The National Library of Medicine Censors Research on Nutritional Medicine- Take Action Today!
Posted Jan 30 2010 12:00am
Medical Research Bias
Below is an interesting news release provided by Orthomolecular Medicine News Service that demonstrates the clear and unfortunate bias against nutritional and natural medical therapies from the world’s most reputable and trusted medical research site- Medline. It is not surprising but it is disappointing, given that medical writers for all of our major news media outlets rely on this research site to create their reports on health. This bias is not to be taken lightly. The research both in clinical practice and in the lab, does exist, that shows the efficacy of using natural and nutritional therapies to prevent and treat disease, especially chronic diseases that place the greatest financial burden on our country. The healthcare industry is broken. Using Naturopathic Medicine and other natural and environmentally friendly medical modalities proven effective, will contribute to a new, simple, realistic and affordable healthcare system in our country- a system that can serve as a demonstration to the rest of the world of a better way to mange health, for the betterment of humanity and the planet.
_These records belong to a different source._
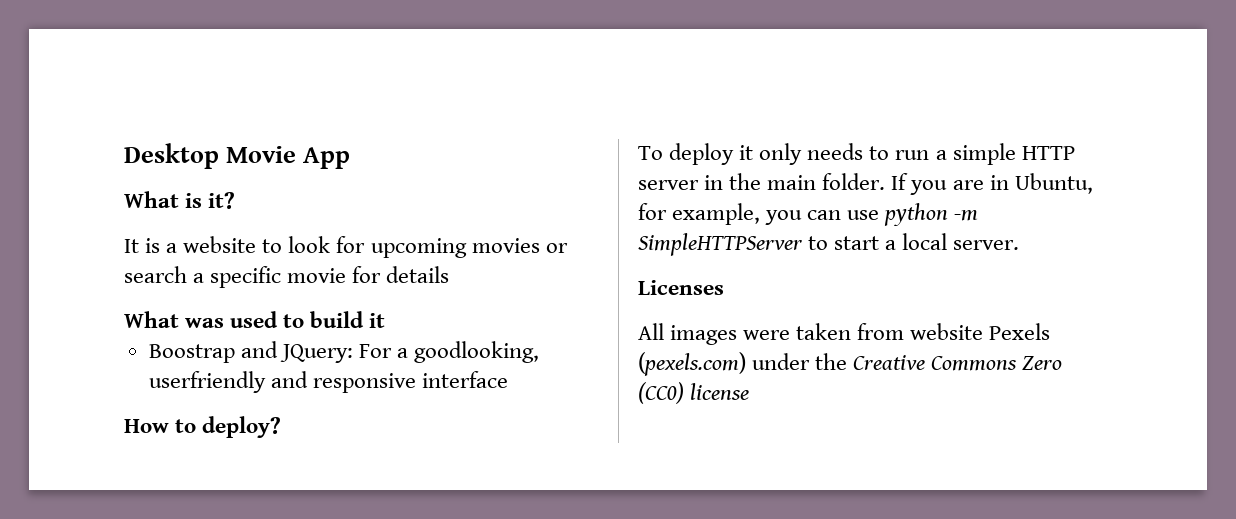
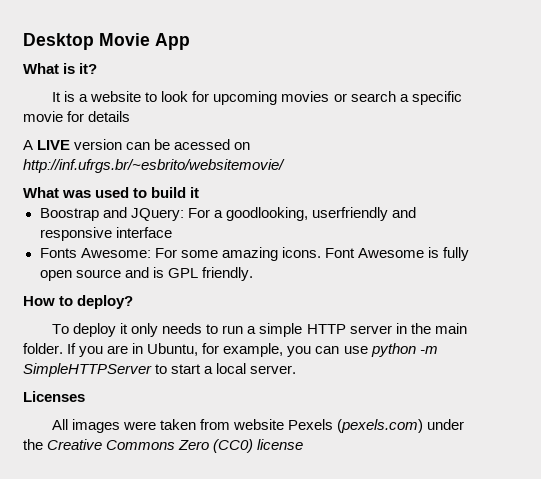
(450, 274) none -> [23,139,251,150] [23,159,285,173] // A LIVE version can be acessed on http://inf.ufrgs.br/~esbrito/websitemovie/
(508, 379) none -> [39,247,469,261] [39,267,253,281] // Fonts Awesome: For some amazing icons. Font Awesome is fully open source and is GPL friendly.

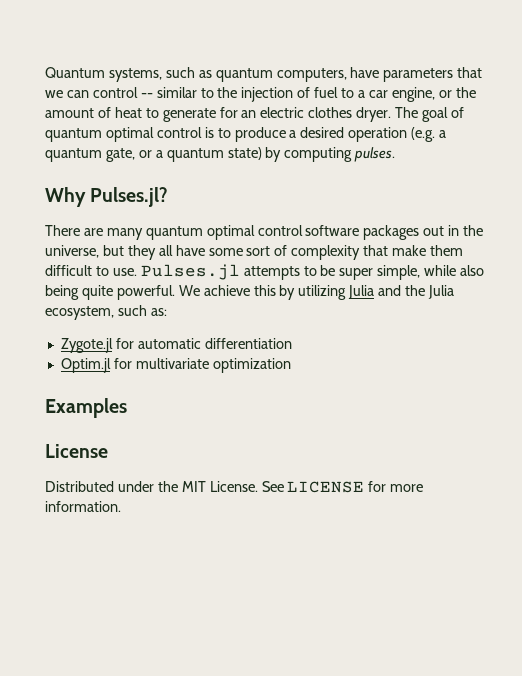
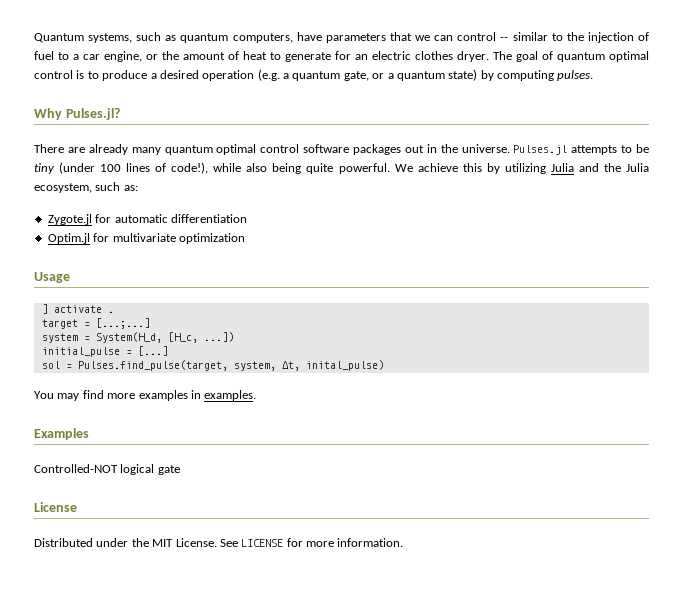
(103, 232) none -> [88,144,128,155] already
[45,245,464,260] [45,264,421,280] universe, but they all have some sort of complexity that make them difficult to use. Pulses.jl attempts to be super simple, -> [461,144,649,155] [34,162,209,174] universe. Pulses.jl attempts to be tiny (under 100 lines of code!),
[45,398,127,418] Examples -> [34,272,70,283] [41,304,114,314] [41,318,150,329] [41,332,234,343] [41,346,168,357] [41,360,384,371] [34,390,257,401] [34,428,89,440] [34,464,180,475] Usage // ] activate . // target = [...;...] // system = System(H_d, [H_c, ...]) // initial_pulse = [...] // sol = Pulses.find_pulse(target, system, Δt, inital_pulse) // You may find more examples in examples. // Examples // Controlled-NOT logical gate

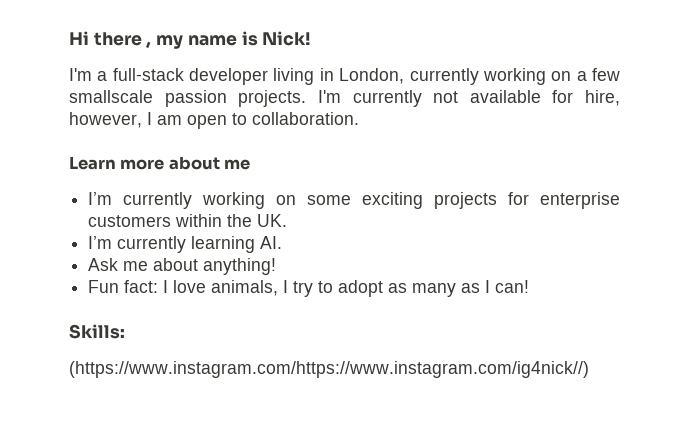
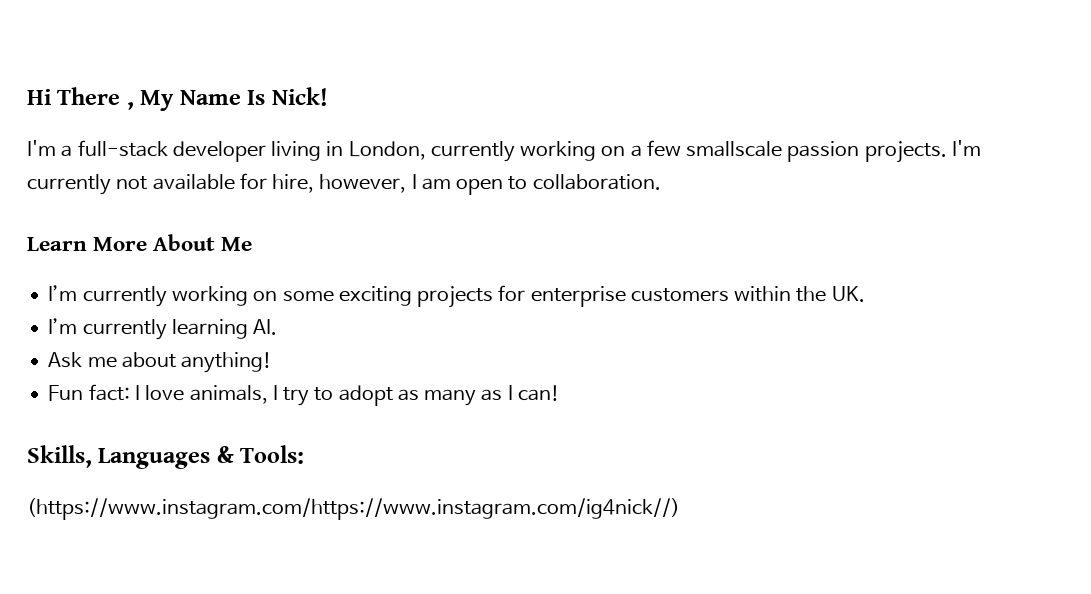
[93,31,258,49] there , my name is -> [57,87,266,111] There , My Name Is
[120,156,251,170] more about me -> [93,234,253,251] More About Me
[69,324,125,339] Skills: -> [27,445,305,469] Skills, Languages & Tools:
Want to be a MEDLINE Information Censor?
The National Library of Medicine Needs You!
Would you like to dictate what nutritional research people may or may not access? Why not join the NLM’s Literature Selection Technical Review Committee?
We think a good preparatory step is to take the Medline Censorship Aptitude Test (MED-CENT).
Not to worry; it’s multiple choice.
First question: Which of the following research papers is NOT indexed by the National Library of Medicine’s Medline?
A) Olfactory responses and field attraction of mosquitoes to volatiles from Limburger cheese and human foot odor. (J Vector Ecol, 1998)
B) Heated socks maintain toe temperature but not always skin blood flow as mean skin temperature falls. (Aviat Space Environ Med, 2003)
C) Jefferson JW, Thompson TD. Rhinotillexomania (nose-picking): psychiatric disorder or habit? (J Clin Psychiatry, 1995)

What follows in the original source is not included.